If a line in the entries below holds the string "numContrat", copy it.

====================

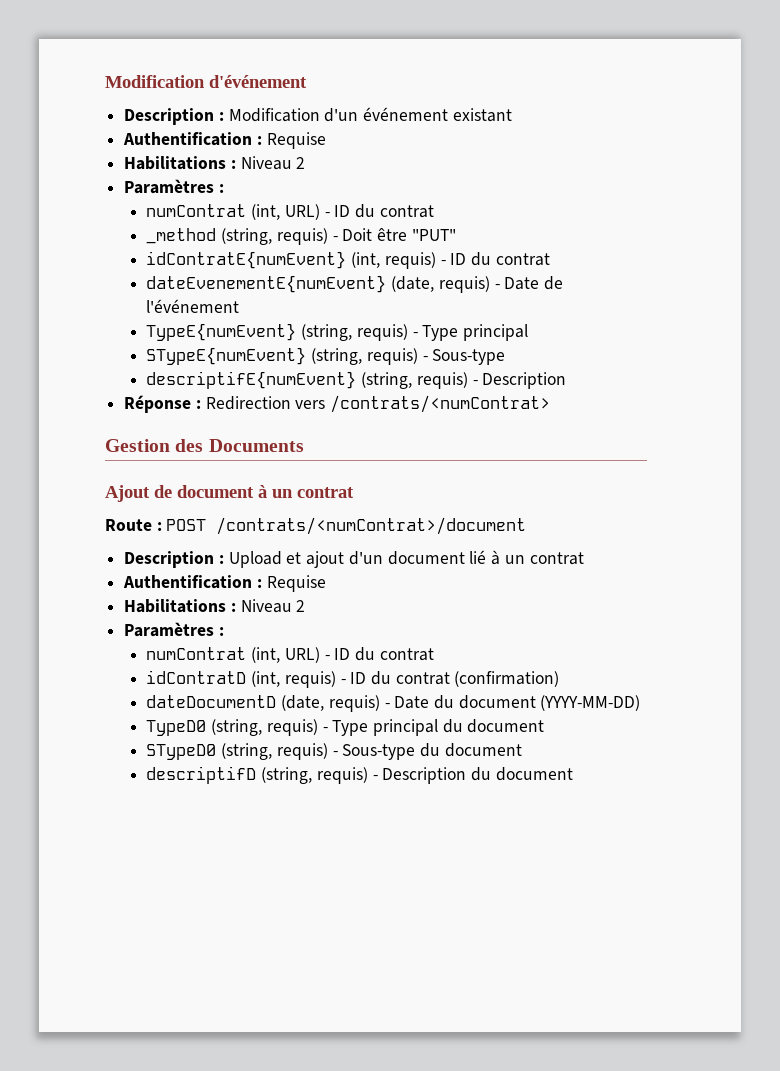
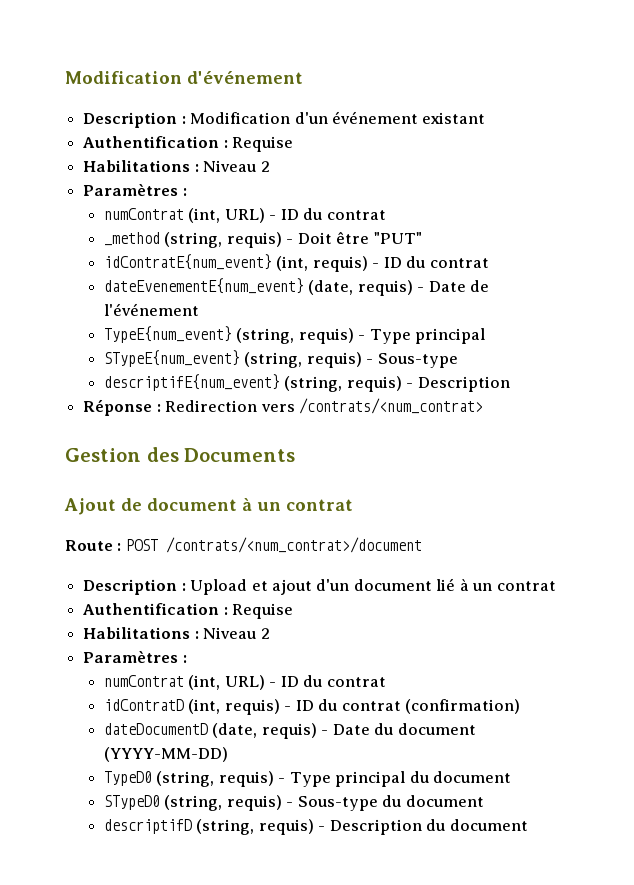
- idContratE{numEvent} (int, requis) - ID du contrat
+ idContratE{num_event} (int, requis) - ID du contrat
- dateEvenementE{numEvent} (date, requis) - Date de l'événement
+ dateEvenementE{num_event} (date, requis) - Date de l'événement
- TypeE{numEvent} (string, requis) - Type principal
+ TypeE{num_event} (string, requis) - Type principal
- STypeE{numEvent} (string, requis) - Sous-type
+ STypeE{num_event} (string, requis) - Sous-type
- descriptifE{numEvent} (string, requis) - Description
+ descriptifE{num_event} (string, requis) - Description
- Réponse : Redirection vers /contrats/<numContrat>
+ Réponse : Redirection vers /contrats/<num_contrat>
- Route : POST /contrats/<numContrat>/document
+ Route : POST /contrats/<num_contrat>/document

====================

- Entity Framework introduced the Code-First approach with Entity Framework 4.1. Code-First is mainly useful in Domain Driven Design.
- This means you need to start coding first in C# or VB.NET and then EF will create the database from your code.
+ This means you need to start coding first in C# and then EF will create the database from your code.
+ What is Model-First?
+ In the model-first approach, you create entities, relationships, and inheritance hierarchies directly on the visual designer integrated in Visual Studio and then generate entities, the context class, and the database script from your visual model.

====================

» **ANSWER**:
- Réponse : Redirection vers /contrats/<numContrat>
- Route : POST /contrats/<numContrat>/document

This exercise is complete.